Having a high BMI doesn't necessarily mean a person is unhealthy. Still, the correlations are strong: As obesity surged over the past three decades, U.S. diabetes rates tripled, and now more than 100 million adults have diabetes or pre-diabetes. Research suggests that obese people are between 1.5 and 2 times more likely to die of heart disease. Other illnesses linked to obesity include high blood pressure, arthritis, Alzheimer's disease, gallbladder disease, sleep apnea, sexual dysfunction, and at least 13 types of cancer. Excess body fat is associated with higher insulin levels, which may spur cell growth and, in turn, increase the probability of cancer; the American Cancer Society believes excess weight is linked to about 7 percent of cancer deaths, and obesity will soon overtake smoking as the top preventable cause of cancer.

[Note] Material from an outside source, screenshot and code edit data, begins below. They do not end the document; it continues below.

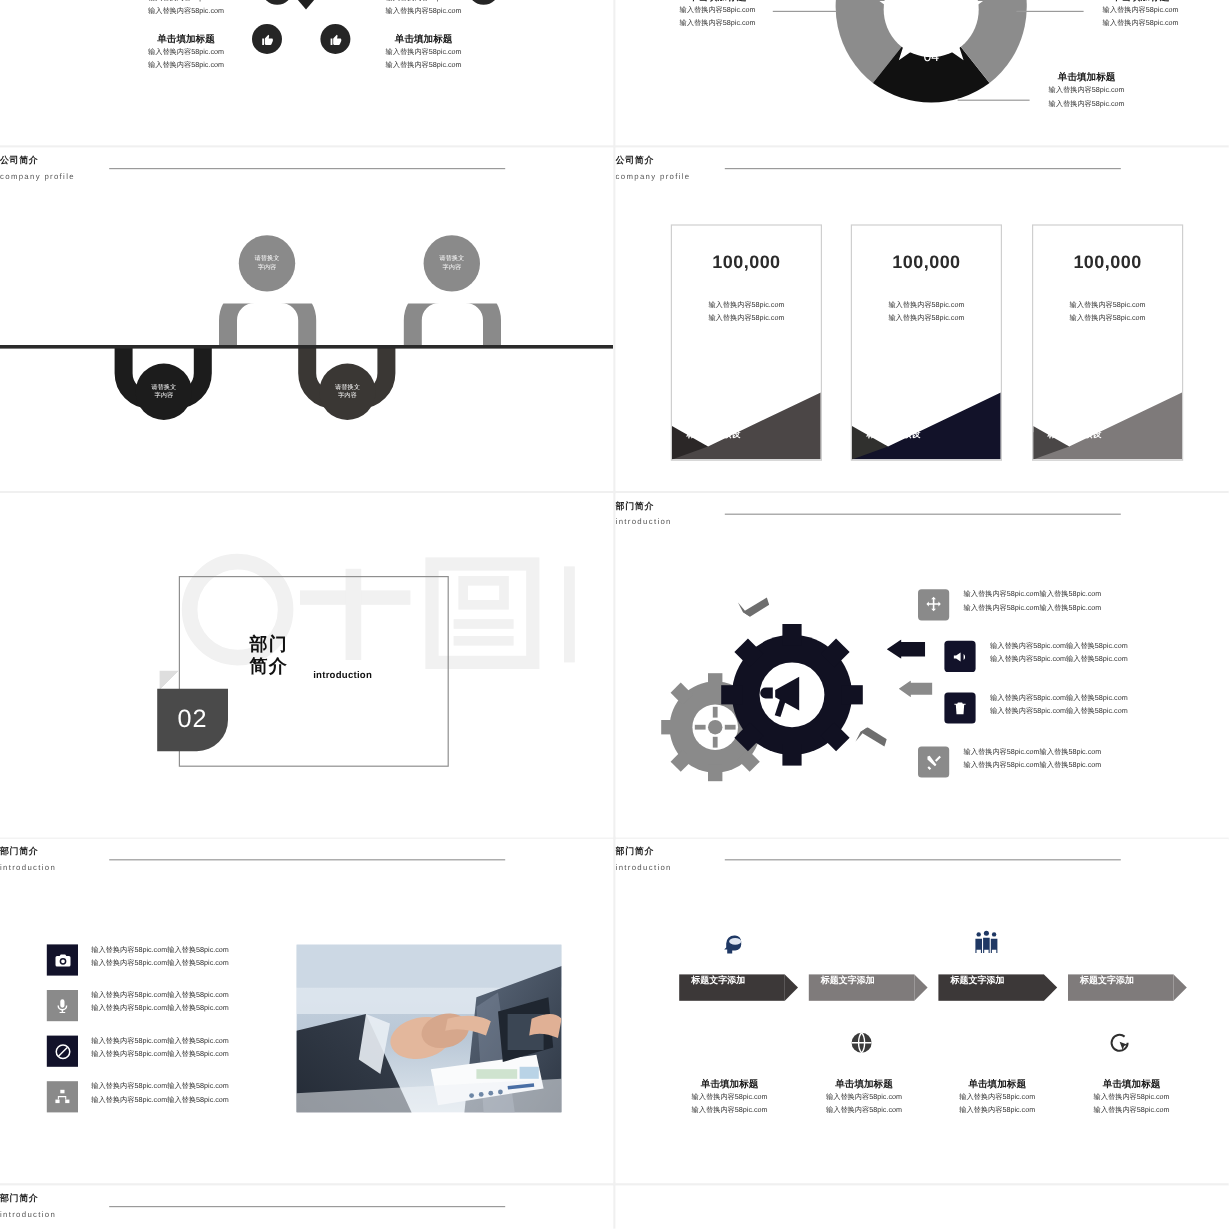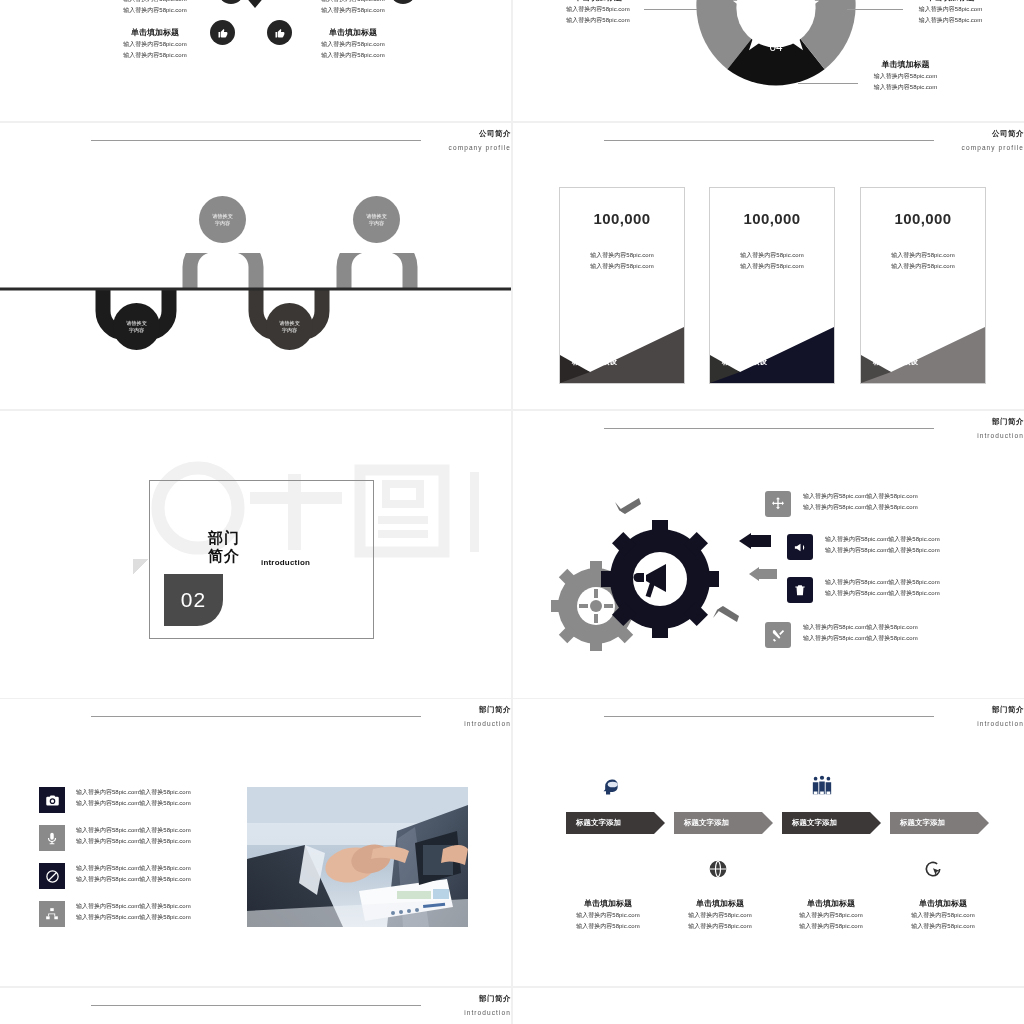"公司简介" .hdr { text-align: right -> left }
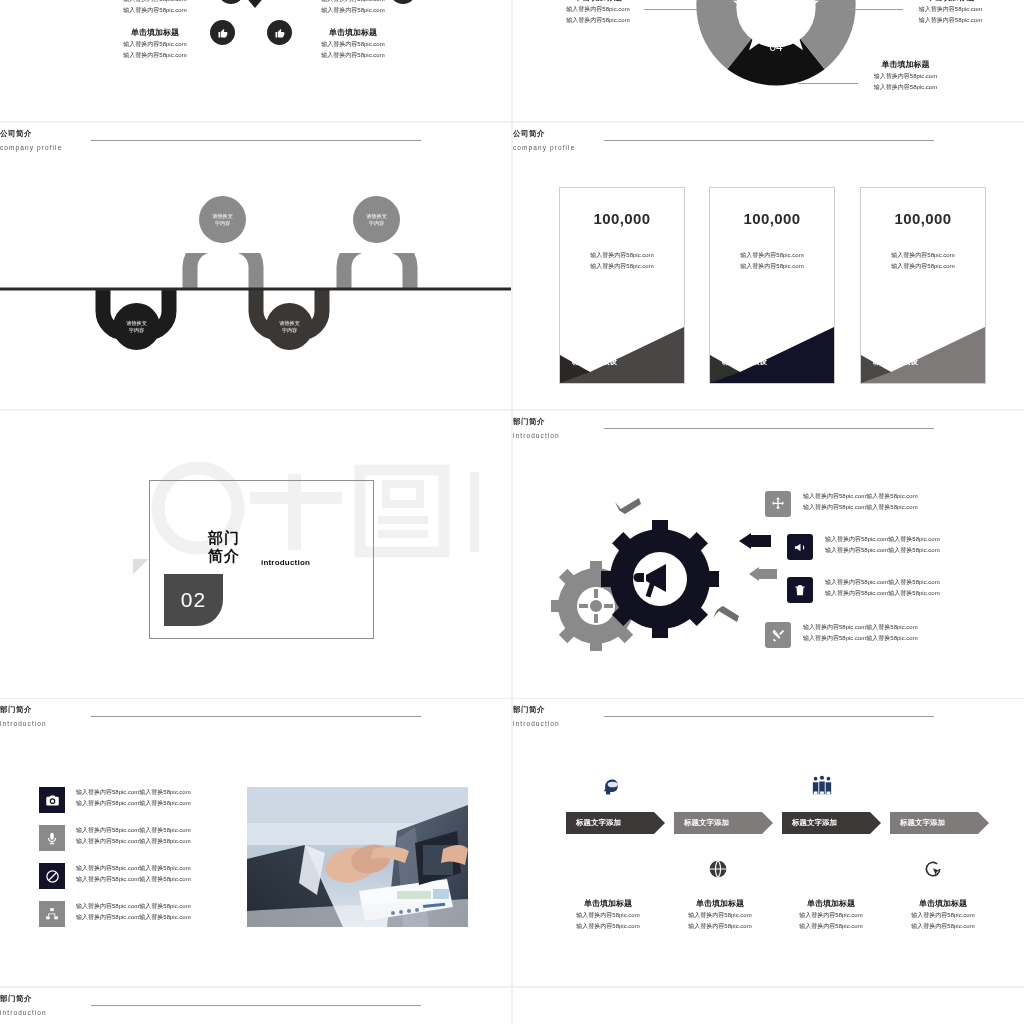"02" .sec-tab { margin-left: 33px -> none }
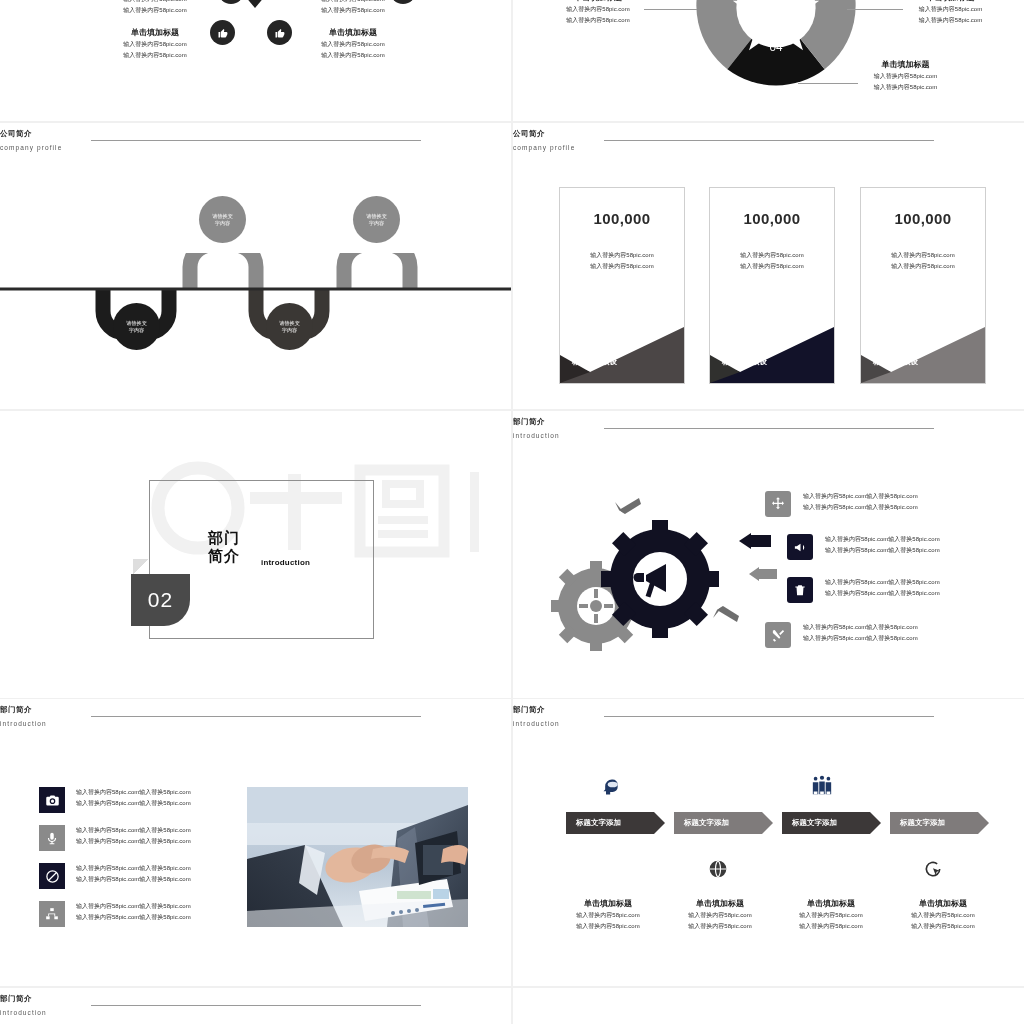"标题文字添加" .chev { align-items: center -> flex-start }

How does it affect health-care costs?

Obesity adds between $147 billion and $210 billion to annual U.S. health-care expenses, increasing an average adult's medical costs by 42 percent — an estimated $200,000 over a lifetime. This burden hits low-income households hardest, creating a vicious cycle of poverty leading to poor dietary habits leading to costly weight-related illness. Expenses range from basics like insulin, which is used to treat diabetes and costs up to $900 a month, to the increased need for expensive interventions such as heart surgery. Medicaid now covers bariatric surgery, because doctors believe a roughly $25,000 stomach-shrinking procedure is cheaper than a lifetime of chronic-disease treatments.

What else can be done?

Dieting is a $66 billion industry, but studies show the vast majority of dieters quickly gain back the weight they lose — and sometimes more. Broader lifestyle interventions are required. In Amsterdam, overweight kids are referred to a nurse who helps them and their families identify healthier habits. Between 2012 and 2015, Amsterdam's population of overweight youth dropped 12 percent. Japan, the least obese country, is even more paternalistic, requiring overweight adults to attend diet classes. Americans bristle at any government intervention in their eating habits, such as "sin taxes" on sugary beverages. Yet when Philadelphia imposed such a tax in 2017, it saw a 38 percent drop in sales. In the meantime, obesity is brutally pricey from the crib to the grave: A wider cemetery plot, reinforced hearse, and plus-size ­casket can add $3,000 to the cost of a funeral.

The pain of fat shaming

The comedian Bill Maher enraged many of his liberal fans last month when he said, "Fat shaming doesn't need to end — it needs to make a comeback." He argued that as Americans grow more and more obese, we're letting them off the hook in the name of politically correct "body positivity." But overweight people say there's been no lessening of the scorn they encounter almost every day. That's most painfully true for teens. In a 2016 survey, 85 percent of adolescents reported seeing overweight classmates mocked in gym class. Advocates say the response to obesity needs to recognize that being overweight isn't a failure of character, and many people who've tried every diet in the book can't make a dent in their waistlines. A 2015 study found that obese women stand only a 0.8 percent chance of returning to normal weight. Yet while fat shaming is mean-spirited and unproductive, it's impossible to discuss obesity without talking about necessary lifestyle changes. "Obesity isn't a disease of willpower, it's a biological problem," said researcher George Bray. "Genes load the gun, and environment pulls the trigger."